▶ _Records supplied_
---------------

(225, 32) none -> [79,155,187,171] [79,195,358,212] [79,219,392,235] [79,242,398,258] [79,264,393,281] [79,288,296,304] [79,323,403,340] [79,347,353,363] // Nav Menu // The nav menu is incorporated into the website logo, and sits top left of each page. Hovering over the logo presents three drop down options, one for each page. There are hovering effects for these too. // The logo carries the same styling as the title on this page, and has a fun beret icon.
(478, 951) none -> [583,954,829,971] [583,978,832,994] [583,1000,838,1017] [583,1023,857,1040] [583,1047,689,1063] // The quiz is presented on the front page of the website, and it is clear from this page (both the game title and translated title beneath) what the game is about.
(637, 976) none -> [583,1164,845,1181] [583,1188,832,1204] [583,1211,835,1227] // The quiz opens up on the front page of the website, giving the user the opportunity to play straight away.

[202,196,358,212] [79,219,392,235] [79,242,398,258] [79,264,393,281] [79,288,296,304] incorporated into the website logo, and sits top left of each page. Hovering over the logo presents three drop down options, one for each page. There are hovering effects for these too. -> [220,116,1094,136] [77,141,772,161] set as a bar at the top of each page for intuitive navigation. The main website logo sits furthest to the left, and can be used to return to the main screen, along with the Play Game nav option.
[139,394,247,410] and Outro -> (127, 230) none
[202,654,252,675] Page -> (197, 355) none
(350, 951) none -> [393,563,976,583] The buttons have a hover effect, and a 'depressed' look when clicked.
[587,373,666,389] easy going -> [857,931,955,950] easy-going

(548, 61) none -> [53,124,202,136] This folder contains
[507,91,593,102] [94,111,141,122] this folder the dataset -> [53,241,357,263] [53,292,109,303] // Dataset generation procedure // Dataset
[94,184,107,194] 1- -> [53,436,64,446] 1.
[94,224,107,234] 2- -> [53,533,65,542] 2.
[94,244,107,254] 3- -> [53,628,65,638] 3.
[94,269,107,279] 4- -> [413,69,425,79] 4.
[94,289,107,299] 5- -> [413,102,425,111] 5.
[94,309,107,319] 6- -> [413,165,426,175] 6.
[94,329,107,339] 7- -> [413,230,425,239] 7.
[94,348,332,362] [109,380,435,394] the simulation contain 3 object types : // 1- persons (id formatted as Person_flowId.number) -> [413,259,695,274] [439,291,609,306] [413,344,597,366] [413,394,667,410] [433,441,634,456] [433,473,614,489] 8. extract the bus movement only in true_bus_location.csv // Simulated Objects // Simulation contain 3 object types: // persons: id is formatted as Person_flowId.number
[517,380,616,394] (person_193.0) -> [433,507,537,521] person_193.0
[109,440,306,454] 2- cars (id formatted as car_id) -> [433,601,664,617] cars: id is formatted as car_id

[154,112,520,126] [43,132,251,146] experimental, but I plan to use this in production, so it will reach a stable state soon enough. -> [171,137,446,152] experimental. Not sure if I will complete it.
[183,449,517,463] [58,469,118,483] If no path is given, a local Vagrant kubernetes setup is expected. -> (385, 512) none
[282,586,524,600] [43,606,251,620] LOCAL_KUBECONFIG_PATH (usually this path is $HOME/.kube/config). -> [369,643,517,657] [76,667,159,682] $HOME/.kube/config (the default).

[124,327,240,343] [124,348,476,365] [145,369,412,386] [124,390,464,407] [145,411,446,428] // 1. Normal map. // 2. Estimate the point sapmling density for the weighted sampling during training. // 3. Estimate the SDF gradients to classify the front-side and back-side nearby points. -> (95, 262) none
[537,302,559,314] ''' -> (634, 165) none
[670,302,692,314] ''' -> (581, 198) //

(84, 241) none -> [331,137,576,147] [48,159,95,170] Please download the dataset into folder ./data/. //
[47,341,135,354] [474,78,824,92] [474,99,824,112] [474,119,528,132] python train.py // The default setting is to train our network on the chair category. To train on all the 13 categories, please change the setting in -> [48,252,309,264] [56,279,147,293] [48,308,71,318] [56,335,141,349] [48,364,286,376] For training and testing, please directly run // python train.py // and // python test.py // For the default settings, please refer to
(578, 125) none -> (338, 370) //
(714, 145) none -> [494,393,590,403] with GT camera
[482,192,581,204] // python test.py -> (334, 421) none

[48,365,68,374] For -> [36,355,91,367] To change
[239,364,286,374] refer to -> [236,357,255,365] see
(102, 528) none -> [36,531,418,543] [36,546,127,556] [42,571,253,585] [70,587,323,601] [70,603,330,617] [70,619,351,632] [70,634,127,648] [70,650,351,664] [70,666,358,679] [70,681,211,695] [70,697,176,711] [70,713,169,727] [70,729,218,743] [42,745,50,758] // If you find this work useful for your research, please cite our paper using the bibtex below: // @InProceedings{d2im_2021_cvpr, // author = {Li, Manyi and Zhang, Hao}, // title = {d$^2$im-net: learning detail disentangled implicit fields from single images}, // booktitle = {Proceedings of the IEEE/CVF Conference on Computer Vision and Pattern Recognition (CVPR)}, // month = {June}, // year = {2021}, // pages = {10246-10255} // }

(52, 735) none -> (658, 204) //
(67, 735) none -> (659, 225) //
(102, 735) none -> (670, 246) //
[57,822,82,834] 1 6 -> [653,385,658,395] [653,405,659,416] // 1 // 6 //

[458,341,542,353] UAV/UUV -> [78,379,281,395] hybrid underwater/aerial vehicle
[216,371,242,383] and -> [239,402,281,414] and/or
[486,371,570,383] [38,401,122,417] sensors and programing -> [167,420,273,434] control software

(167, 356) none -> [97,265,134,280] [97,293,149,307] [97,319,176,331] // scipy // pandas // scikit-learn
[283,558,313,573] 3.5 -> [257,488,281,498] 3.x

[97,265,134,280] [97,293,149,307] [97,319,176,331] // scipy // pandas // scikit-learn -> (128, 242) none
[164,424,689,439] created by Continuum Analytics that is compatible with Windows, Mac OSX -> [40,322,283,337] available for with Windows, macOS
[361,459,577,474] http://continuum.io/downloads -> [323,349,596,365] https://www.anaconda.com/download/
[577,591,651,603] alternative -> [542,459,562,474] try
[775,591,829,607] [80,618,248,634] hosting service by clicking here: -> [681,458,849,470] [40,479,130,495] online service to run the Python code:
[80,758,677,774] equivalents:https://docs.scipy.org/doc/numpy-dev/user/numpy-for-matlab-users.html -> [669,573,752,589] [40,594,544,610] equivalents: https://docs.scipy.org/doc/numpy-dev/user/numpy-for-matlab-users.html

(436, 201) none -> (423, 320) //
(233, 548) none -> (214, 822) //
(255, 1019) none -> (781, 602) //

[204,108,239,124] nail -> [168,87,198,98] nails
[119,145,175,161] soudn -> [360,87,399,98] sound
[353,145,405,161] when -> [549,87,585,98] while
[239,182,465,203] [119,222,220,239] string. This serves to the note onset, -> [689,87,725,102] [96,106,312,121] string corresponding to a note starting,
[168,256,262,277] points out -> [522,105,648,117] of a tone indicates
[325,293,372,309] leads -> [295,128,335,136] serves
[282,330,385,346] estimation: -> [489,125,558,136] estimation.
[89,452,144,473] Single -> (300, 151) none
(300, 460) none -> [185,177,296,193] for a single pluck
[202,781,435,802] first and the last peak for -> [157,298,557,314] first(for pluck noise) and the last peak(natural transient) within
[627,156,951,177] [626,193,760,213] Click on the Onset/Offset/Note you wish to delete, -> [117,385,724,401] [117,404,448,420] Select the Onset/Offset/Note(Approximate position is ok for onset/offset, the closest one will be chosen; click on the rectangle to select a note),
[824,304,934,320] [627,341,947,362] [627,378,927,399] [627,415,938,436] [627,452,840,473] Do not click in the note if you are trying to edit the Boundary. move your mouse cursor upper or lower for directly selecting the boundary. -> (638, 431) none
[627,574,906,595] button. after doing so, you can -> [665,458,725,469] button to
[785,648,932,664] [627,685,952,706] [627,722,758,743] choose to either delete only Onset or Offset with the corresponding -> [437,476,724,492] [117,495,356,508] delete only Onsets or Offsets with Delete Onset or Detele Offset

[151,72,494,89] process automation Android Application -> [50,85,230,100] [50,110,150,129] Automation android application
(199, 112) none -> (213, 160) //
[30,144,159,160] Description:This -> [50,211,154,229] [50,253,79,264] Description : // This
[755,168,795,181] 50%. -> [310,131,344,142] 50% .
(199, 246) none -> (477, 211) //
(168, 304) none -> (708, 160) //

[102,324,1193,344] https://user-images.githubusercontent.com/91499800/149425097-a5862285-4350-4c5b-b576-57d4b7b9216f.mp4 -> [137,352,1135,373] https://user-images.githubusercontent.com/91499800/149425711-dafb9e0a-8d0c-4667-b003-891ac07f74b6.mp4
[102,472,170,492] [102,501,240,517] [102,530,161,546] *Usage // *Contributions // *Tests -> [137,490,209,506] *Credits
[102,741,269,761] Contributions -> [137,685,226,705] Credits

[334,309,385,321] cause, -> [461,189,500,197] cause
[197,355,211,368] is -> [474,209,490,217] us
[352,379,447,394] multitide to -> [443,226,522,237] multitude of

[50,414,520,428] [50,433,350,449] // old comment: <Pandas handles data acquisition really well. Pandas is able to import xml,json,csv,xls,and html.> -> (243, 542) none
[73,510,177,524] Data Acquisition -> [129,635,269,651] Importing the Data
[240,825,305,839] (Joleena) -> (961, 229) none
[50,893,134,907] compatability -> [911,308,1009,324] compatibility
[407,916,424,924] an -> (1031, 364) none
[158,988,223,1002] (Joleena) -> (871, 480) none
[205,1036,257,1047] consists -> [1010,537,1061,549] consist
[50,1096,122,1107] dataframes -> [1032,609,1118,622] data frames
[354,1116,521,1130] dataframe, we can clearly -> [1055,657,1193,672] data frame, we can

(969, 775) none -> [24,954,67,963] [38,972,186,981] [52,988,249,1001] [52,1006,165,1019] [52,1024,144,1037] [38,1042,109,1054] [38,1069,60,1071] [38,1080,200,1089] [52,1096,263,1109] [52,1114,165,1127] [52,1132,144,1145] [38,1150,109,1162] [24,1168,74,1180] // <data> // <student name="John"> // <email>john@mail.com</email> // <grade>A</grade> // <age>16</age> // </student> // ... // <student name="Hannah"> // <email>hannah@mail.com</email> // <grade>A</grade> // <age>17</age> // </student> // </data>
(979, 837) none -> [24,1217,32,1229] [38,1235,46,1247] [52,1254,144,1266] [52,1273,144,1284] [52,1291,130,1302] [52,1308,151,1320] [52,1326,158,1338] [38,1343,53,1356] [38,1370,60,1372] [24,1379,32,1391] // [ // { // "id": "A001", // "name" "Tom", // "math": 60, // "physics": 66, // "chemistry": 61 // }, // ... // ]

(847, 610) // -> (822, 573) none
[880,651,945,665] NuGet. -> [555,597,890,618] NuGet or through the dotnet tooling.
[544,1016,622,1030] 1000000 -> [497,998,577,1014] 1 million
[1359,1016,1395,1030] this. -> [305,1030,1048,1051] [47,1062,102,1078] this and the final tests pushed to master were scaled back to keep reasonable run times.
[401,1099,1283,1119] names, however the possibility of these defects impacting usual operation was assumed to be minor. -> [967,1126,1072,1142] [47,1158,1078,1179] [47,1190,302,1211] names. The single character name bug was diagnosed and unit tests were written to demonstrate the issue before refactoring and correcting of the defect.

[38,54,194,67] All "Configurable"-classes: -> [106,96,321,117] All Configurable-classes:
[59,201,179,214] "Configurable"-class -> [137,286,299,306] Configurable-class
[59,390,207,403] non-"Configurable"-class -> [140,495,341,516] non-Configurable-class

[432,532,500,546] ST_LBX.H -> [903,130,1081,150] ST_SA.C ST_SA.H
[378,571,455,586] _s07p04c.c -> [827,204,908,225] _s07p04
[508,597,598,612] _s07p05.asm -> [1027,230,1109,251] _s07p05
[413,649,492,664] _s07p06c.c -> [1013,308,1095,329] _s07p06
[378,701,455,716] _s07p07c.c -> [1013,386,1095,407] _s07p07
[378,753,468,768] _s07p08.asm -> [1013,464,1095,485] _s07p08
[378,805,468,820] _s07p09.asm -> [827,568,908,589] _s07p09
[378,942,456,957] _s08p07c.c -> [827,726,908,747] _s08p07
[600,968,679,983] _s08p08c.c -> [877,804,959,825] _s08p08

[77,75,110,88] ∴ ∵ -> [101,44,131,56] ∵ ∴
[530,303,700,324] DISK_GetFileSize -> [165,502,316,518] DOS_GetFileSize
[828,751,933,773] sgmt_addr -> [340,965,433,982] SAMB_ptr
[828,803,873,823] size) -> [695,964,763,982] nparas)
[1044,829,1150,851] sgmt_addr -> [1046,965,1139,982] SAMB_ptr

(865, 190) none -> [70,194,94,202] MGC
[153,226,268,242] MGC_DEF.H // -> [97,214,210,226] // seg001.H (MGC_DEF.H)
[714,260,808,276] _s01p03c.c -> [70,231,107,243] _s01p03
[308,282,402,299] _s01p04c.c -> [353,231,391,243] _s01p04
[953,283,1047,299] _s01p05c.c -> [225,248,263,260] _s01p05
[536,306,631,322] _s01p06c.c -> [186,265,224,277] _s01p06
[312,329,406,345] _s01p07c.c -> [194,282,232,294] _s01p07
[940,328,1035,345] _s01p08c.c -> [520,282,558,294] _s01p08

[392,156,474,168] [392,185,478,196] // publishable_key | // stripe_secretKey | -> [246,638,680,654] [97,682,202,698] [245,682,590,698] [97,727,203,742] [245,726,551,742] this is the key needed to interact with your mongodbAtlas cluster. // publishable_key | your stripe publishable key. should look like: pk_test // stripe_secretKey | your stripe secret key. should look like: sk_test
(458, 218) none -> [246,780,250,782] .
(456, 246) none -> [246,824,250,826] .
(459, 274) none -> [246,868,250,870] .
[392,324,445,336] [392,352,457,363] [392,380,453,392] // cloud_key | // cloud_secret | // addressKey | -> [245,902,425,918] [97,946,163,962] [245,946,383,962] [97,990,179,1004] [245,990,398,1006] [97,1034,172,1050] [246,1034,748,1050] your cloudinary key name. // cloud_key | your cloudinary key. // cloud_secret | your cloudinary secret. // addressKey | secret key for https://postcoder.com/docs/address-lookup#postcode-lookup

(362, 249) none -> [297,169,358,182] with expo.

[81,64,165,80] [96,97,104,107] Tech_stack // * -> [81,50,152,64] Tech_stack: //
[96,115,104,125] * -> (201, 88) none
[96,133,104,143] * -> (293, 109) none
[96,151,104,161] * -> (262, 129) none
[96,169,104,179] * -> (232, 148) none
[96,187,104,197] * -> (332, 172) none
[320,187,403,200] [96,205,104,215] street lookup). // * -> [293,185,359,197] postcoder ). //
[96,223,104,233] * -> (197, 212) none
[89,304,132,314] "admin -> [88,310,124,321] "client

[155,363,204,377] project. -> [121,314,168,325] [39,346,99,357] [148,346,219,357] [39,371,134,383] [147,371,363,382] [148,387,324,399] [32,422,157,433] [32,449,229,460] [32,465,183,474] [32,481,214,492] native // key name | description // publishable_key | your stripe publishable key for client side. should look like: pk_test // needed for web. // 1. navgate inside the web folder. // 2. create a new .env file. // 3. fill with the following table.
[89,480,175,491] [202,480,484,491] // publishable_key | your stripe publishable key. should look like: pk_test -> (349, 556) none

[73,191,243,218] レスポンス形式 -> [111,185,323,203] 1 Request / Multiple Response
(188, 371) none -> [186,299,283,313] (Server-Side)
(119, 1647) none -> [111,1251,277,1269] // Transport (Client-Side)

---------------

▶ _Task_
In the listing above, find the line containing "[94,309,107,319] 6- -> [413,165,426,175] 6." and the line containing "[94,329,107,339] 7- -> [413,230,425,239] 7.". Output them and every line between, exactly, and nothing else.

▶ _Expected answer_
[94,309,107,319] 6- -> [413,165,426,175] 6.
[94,329,107,339] 7- -> [413,230,425,239] 7.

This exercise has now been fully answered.